Yes; at the moment he had no reason to feel jealous of the man who had just left him. On the contrary, he felt that he had a right to be exultant at the thought that it was he—he—Oliver Goldsmith—who had been entrusted by Mary Horneck with her secret—with the duty of saving her from the scoundrel who was persecuting her.

Colonel Gwyn was a soldier, and yet it was to him that this knight's enterprise had fallen.

He felt that he had every reason to be proud. He had been placed in a position which was certainly quite new to him. He was to compass the rescue of the maiden in distress; and had he not heard of innumerable instances in which the reward of success in such, an undertaking was the hand of the maiden?

For half an hour he felt exultant. He had boldly faced an adverse fate all his life; he had grappled with a cruel destiny; and, though the struggle had lasted all his life, he had come out the conqueror. He had become the most distinguished man of letters in England. As Professor at the Royal Academy his superiority had been acknowledged by the most eminent men of the period. And then, although he was plain of face and awkward in manner—nearly as awkward, if far from being so offensive, as Johnson—he had been appointed her own knight by the loveliest girl in England. He felt that he had reason to exult.

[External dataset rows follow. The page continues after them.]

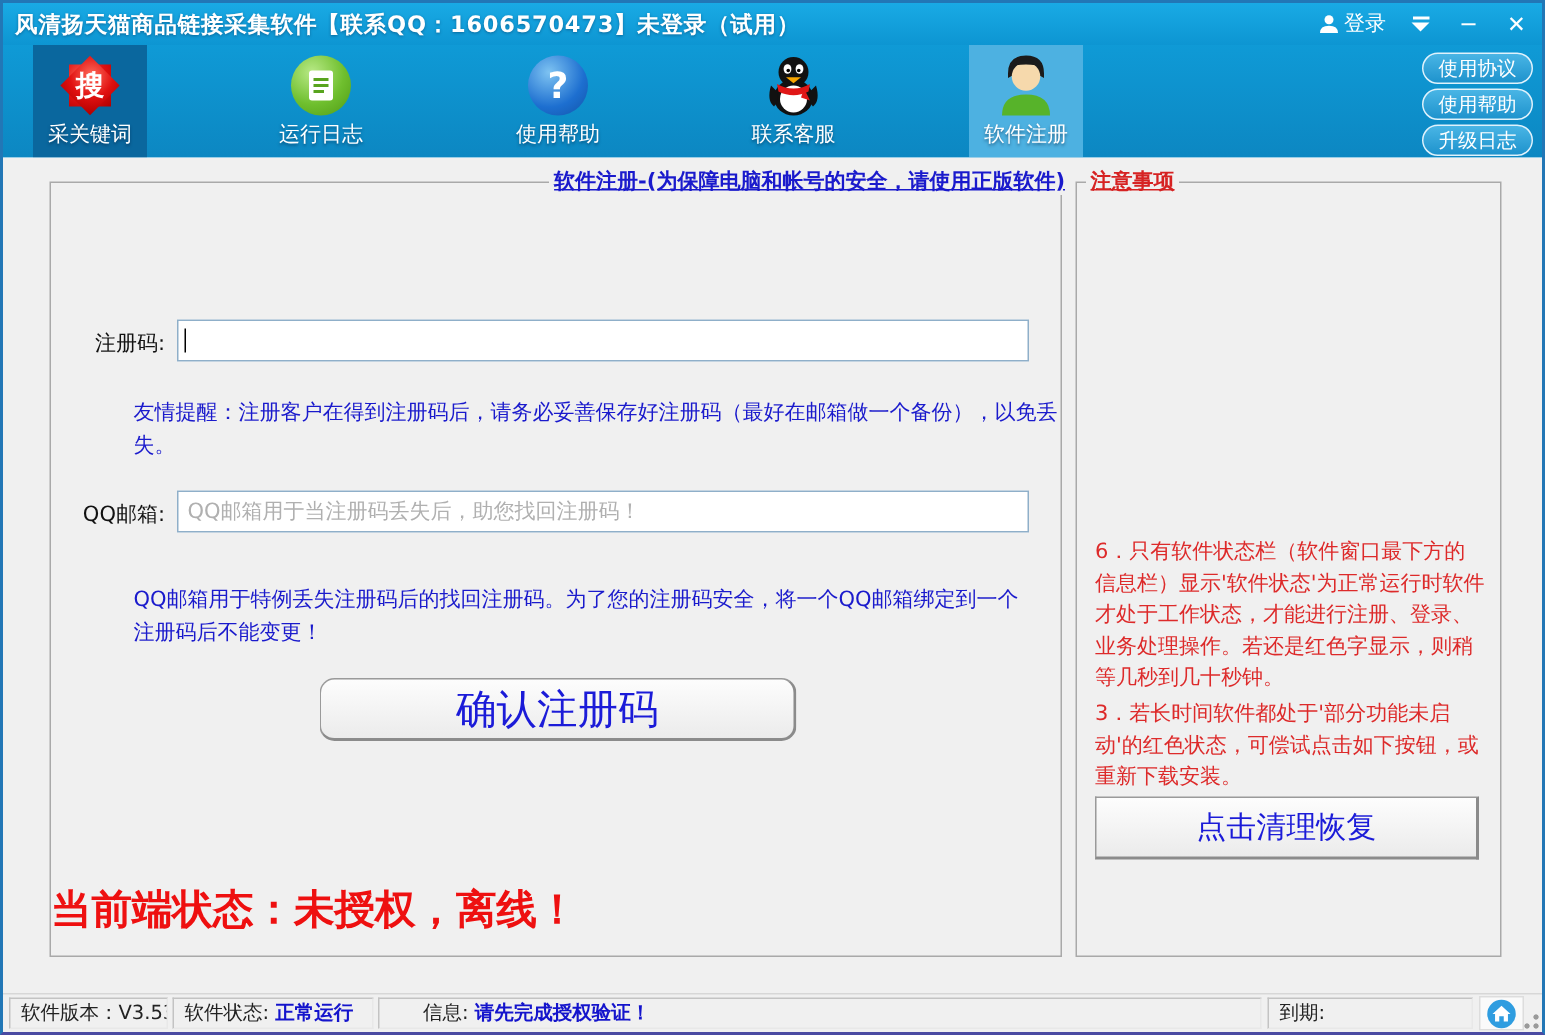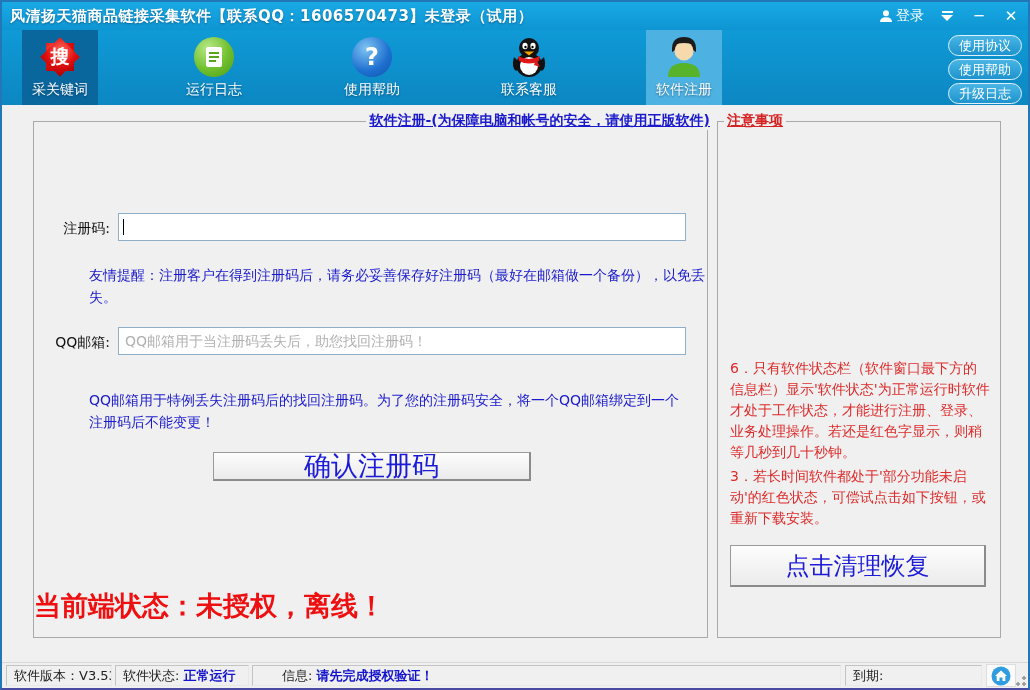--- a/index.html
+++ b/index.html
@@ -198,7 +198,7 @@
 
       <div class="hint" style="top:260px; left:55px; width:602px;">QQ邮箱用于特例丢失注册码后的找回注册码。为了您的注册码安全，将一个QQ邮箱绑定到一个注册码后不能变更！</div>
 
-      <button class="big-btn" style="top:322px; left:179px; width:318px; height:29px; font-size:27px;">确认注册码</button>
+      <button class="big-btn" style="top:322px; left:179px; width:318px; height:42px; font-size:27px;border-radius:10px;">确认注册码</button>
 
       <div class="status-red" style="top:458px">当前端状态：未授权，离线！</div>
     </fieldset>

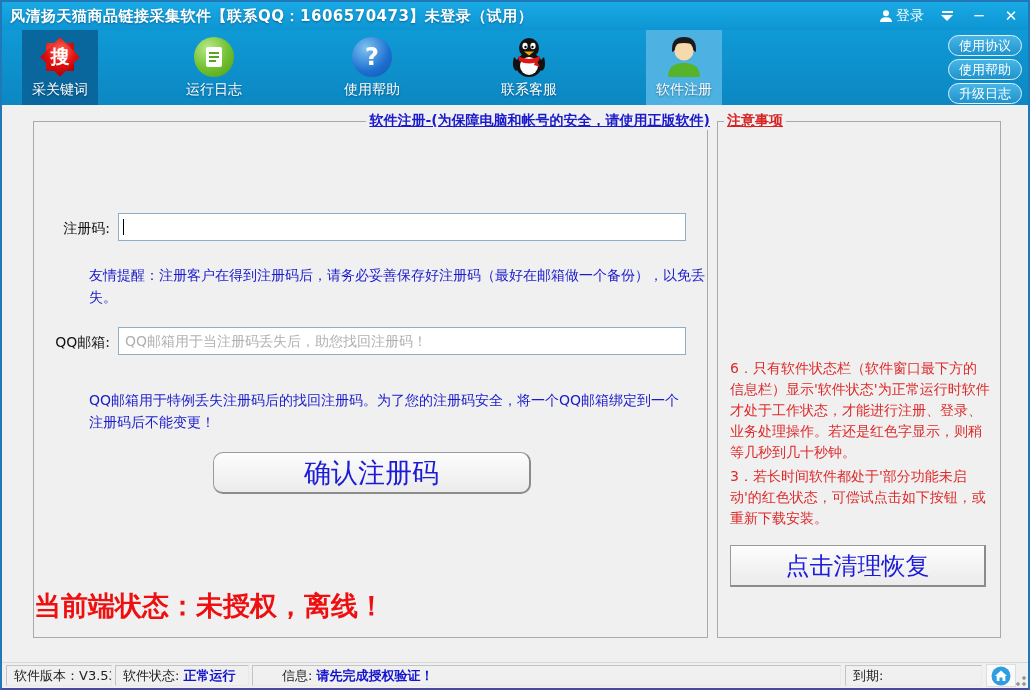--- a/index.html
+++ b/index.html
@@ -207,7 +207,7 @@
       <legend>注意事项</legend>
       <div class="notice" style="top:228px">6．只有软件状态栏（软件窗口最下方的信息栏）显示'软件状态'为正常运行时软件才处于工作状态，才能进行注册、登录、业务处理操作。若还是红色字显示，则稍等几秒到几十秒钟。</div>
       <div class="notice" style="top:336px">3．若长时间软件都处于'部分功能未启动'的红色状态，可偿试点击如下按钮，或重新下载安装。</div>
-      <button class="big-btn" style="top:415px; left:12px; width:256px; height:42px; font-size:24px;">点击清理恢复</button>
+      <button class="big-btn" style="top:401px; left:12px; width:256px; height:42px; font-size:20px;">点击清理恢复</button>
     </fieldset>
   </div>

But then the reaction came. He thought of himself as compared with Colonel Gwyn—he thought of himself as a suitor by the side of Colonel Gwyn. What would the world say of a girl who would choose him in preference to Colonel Gwyn? He had told Gwyn to survey himself in a mirror in order to learn what chance he would have of being accepted as the lover of a lovely girl. Was he willing to apply the same test to himself?

He had not the courage to glance toward even the small glass which he had—a glass which could reflect only a small portion of his plainness.

He remained seated in his chair for a long time, being saved from complete despair only by the reflection that it was he who was entrusted with the task of freeing Mary Horneck from the enemy who had planned her destruction. This was his one agreeable reflection, and after a time it, too, became tempered by the thought that all his task was still before him: he had taken no step toward saving her.

He started up, called for a lamp, and proceeded to dress himself for the evening. He would dine at a coffee house in the neighbourhood of Covent Garden Theatre, and visit Mrs. Abington in the green room while his play—in which she did not appear—was being acted on the stage.

He was unfortunate enough to meet Boswell in the coffee house, so that his design of thinking out, while at dinner, the course which he should pursue in regard to the actress—how far he would be safe in confiding in her—was frustrated.

The little Scotchman was in great grief: Johnson had actually quarrelled with him—well, not exactly quarrelled, for it required two to make a quarel, and Boswell had steadily refused to contribute to such a disaster. Johnson, however, was so overwhelming a personality in Boswell's eyes he could almost make a quarrel without the assistance of a second person.